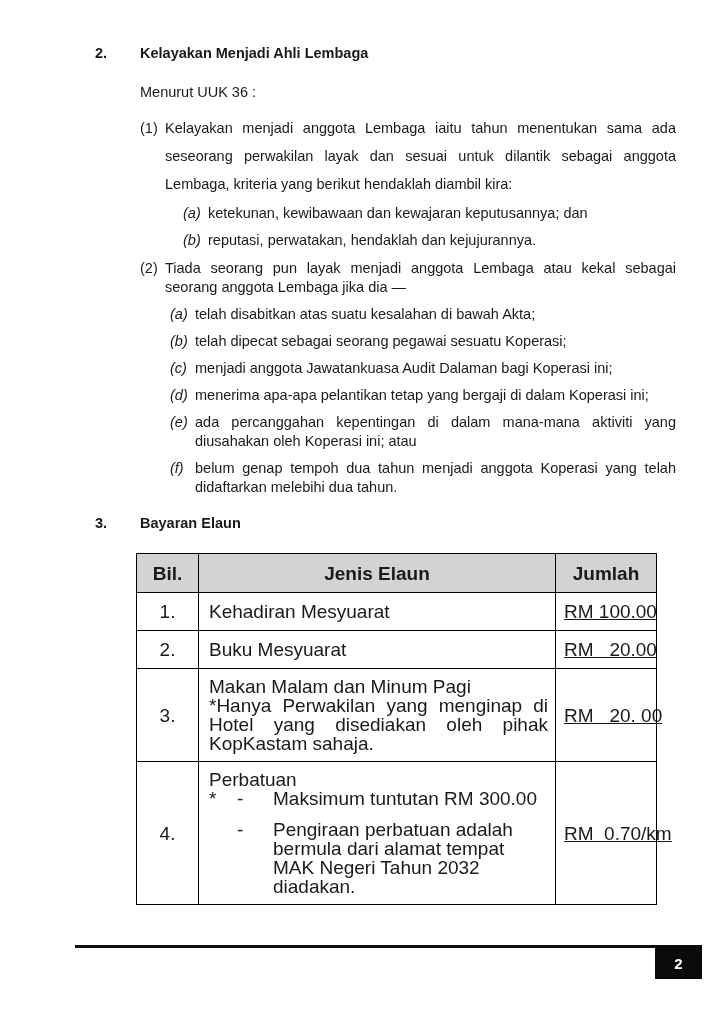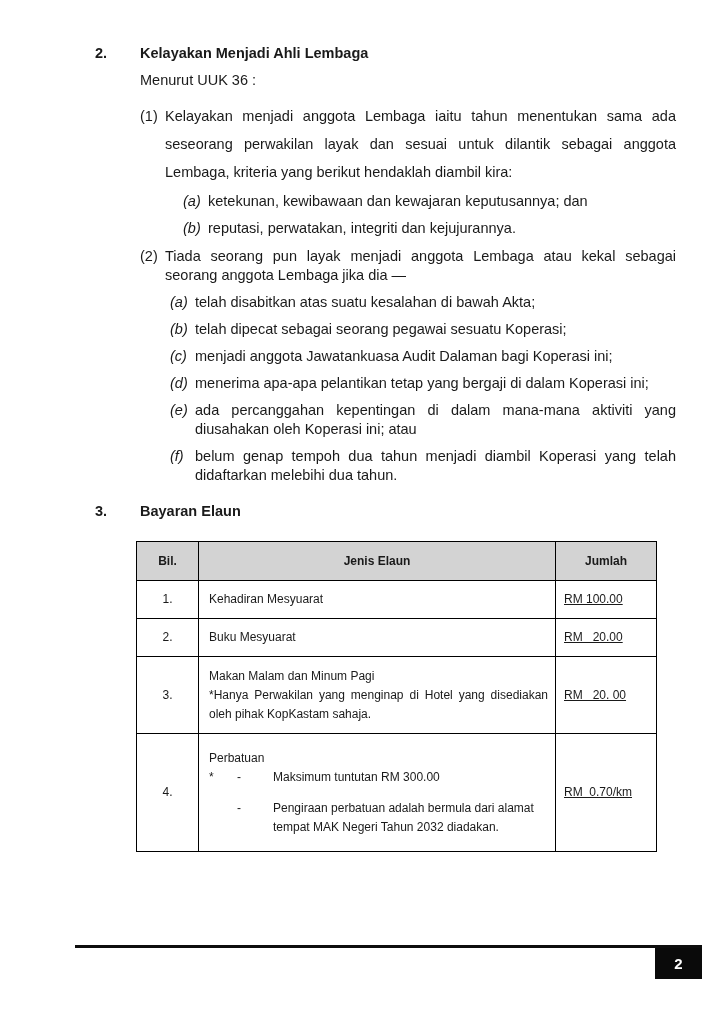--- a/index.html
+++ b/index.html
@@ -12,21 +12,21 @@
     font-size:14.5px;
     color:#1a1a1a;
     overflow:hidden;
   }
   .content { position:absolute; left:95px; right:44px; top:44px; }
 
   .sec-head { display:flex; font-weight:bold; line-height:19px; }
   .sec-num { width:45px; flex:0 0 45px; }
   .sec-title { flex:1; }
 
-  .intro-line { margin-left:45px; margin-top:8px; line-height:19px; }
+  .intro-line { margin-left:45px; margin-top:20px; line-height:19px; }
 
   .num-item { display:flex; margin-left:45px; }
   .num-marker { width:25px; flex:0 0 25px; }
   .num-text { flex:1; text-align:justify; }
 
   .item1 { margin-top:12px; line-height:28px; }
   .item2 { margin-top:9px; line-height:19px; }
 
   .sublist1 { margin-left:88px; margin-top:6px; }
   .sublist2 { margin-left:75px; margin-top:8px; }
@@ -38,21 +38,21 @@
 
   table.allowance {
     margin-left:41px; margin-top:20px;
     border-collapse:collapse;
     width:520px;
     table-layout:fixed;
   }
   table.allowance td, table.allowance th {
     border:1.5px solid #000000;
     vertical-align:middle;
-    font-size:12px;
+    font-size:19px;
     line-height:19px;
   }
   col.c-bil { width:62px; }
   col.c-jenis { width:357px; }
   col.c-jumlah { width:101px; }
   tr.thead th {
     background:#d3d3d3;
     font-weight:bold;
     text-align:center;
     height:39px;
@@ -101,21 +101,21 @@
       <div class="num-text">Kelayakan menjadi anggota Lembaga iaitu tahun menentukan sama ada seseorang perwakilan layak dan sesuai untuk dilantik sebagai anggota Lembaga, kriteria yang berikut hendaklah diambil kira:</div>
     </div>
 
     <div class="sublist1">
       <div class="sub-item">
         <div class="sub-marker">(a)</div>
         <div class="sub-text">ketekunan, kewibawaan dan kewajaran keputusannya; dan</div>
       </div>
       <div class="sub-item">
         <div class="sub-marker">(b)</div>
-        <div class="sub-text">reputasi, perwatakan, integriti dan kejujurannya.</div>
+        <div class="sub-text">reputasi, perwatakan, hendaklah dan kejujurannya.</div>
       </div>
     </div>
 
     <div class="num-item item2">
       <div class="num-marker">(2)</div>
       <div class="num-text">Tiada seorang pun layak menjadi anggota Lembaga atau kekal sebagai seorang anggota Lembaga jika dia —</div>
     </div>
 
     <div class="sublist2">
       <div class="sub-item">
@@ -133,21 +133,21 @@
       <div class="sub-item">
         <div class="sub-marker">(d)</div>
         <div class="sub-text">menerima apa-apa pelantikan tetap yang bergaji di dalam Koperasi ini;</div>
       </div>
       <div class="sub-item">
         <div class="sub-marker">(e)</div>
         <div class="sub-text">ada percanggahan kepentingan di dalam mana-mana aktiviti yang diusahakan oleh Koperasi ini; atau</div>
       </div>
       <div class="sub-item">
         <div class="sub-marker">(f)</div>
-        <div class="sub-text">belum genap tempoh dua tahun menjadi diambil Koperasi yang telah didaftarkan melebihi dua tahun.</div>
+        <div class="sub-text">belum genap tempoh dua tahun menjadi anggota Koperasi yang telah didaftarkan melebihi dua tahun.</div>
       </div>
     </div>
 
     <div class="sec-head sec3">
       <div class="sec-num">3.</div>
       <div class="sec-title">Bayaran Elaun</div>
     </div>
 
 
     <table class="allowance">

== DESCRIPTION OF THE TASK ==
Please quote exactly the run of lines that starts the entries and ends at the line containing "integriti dan kejujurannya.</div>", leaving out every picture.

== EXPECTED ANSWER ==
--- a/index.html
+++ b/index.html
@@ -12,21 +12,21 @@
     font-size:14.5px;
     color:#1a1a1a;
     overflow:hidden;
   }
   .content { position:absolute; left:95px; right:44px; top:44px; }
 
   .sec-head { display:flex; font-weight:bold; line-height:19px; }
   .sec-num { width:45px; flex:0 0 45px; }
   .sec-title { flex:1; }
 
-  .intro-line { margin-left:45px; margin-top:8px; line-height:19px; }
+  .intro-line { margin-left:45px; margin-top:20px; line-height:19px; }
 
   .num-item { display:flex; margin-left:45px; }
   .num-marker { width:25px; flex:0 0 25px; }
   .num-text { flex:1; text-align:justify; }
 
   .item1 { margin-top:12px; line-height:28px; }
   .item2 { margin-top:9px; line-height:19px; }
 
   .sublist1 { margin-left:88px; margin-top:6px; }
   .sublist2 { margin-left:75px; margin-top:8px; }
@@ -38,21 +38,21 @@
 
   table.allowance {
     margin-left:41px; margin-top:20px;
     border-collapse:collapse;
     width:520px;
     table-layout:fixed;
   }
   table.allowance td, table.allowance th {
     border:1.5px solid #000000;
     vertical-align:middle;
-    font-size:12px;
+    font-size:19px;
     line-height:19px;
   }
   col.c-bil { width:62px; }
   col.c-jenis { width:357px; }
   col.c-jumlah { width:101px; }
   tr.thead th {
     background:#d3d3d3;
     font-weight:bold;
     text-align:center;
     height:39px;
@@ -101,21 +101,21 @@
       <div class="num-text">Kelayakan menjadi anggota Lembaga iaitu tahun menentukan sama ada seseorang perwakilan layak dan sesuai untuk dilantik sebagai anggota Lembaga, kriteria yang berikut hendaklah diambil kira:</div>
     </div>
 
     <div class="sublist1">
       <div class="sub-item">
         <div class="sub-marker">(a)</div>
         <div class="sub-text">ketekunan, kewibawaan dan kewajaran keputusannya; dan</div>
       </div>
       <div class="sub-item">
         <div class="sub-marker">(b)</div>
-        <div class="sub-text">reputasi, perwatakan, integriti dan kejujurannya.</div>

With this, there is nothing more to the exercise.